WHAT YOU ARE ASKED TO DO: Repeat word for word, please, only the lines of the material from the one containing "THREE JOINING RINGS" through its final line, both ends included.

━━━━━━━━

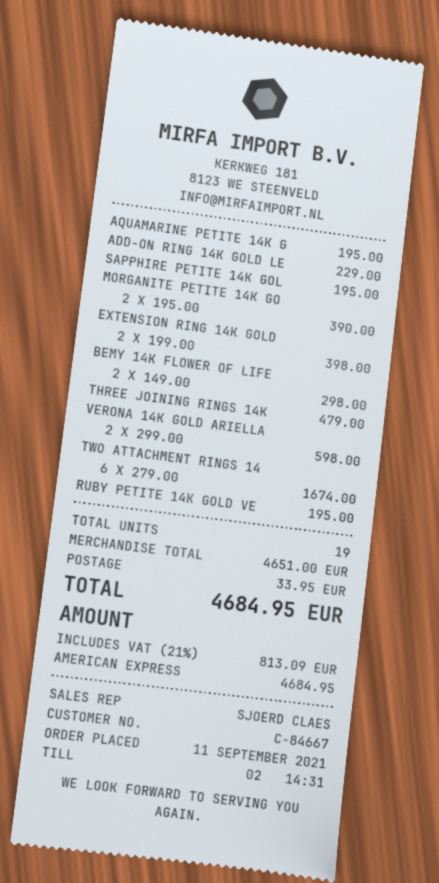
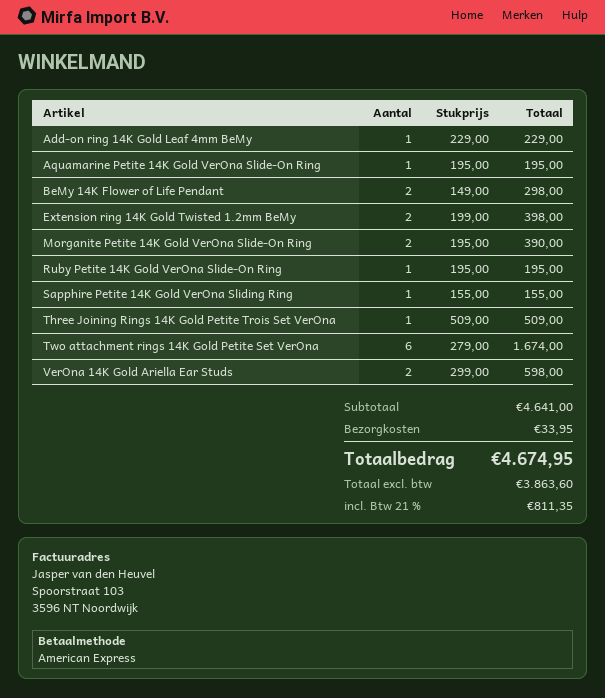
SAPPHIRE PETITE 14K GOL: 1 x 195.00 = 195.00 -> 1 x 155.00 = 155.00
THREE JOINING RINGS 14K: 1 x 479.00 = 479.00 -> 1 x 509.00 = 509.00
subtotal: 4651.00 -> 4641.00
tax: 21% = 813.09 -> 21% = 811.35
total: 4684.95 -> 4674.95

━━━━━━━━

RESPONSE AREA:
THREE JOINING RINGS 14K: 1 x 479.00 = 479.00 -> 1 x 509.00 = 509.00
subtotal: 4651.00 -> 4641.00
tax: 21% = 813.09 -> 21% = 811.35
total: 4684.95 -> 4674.95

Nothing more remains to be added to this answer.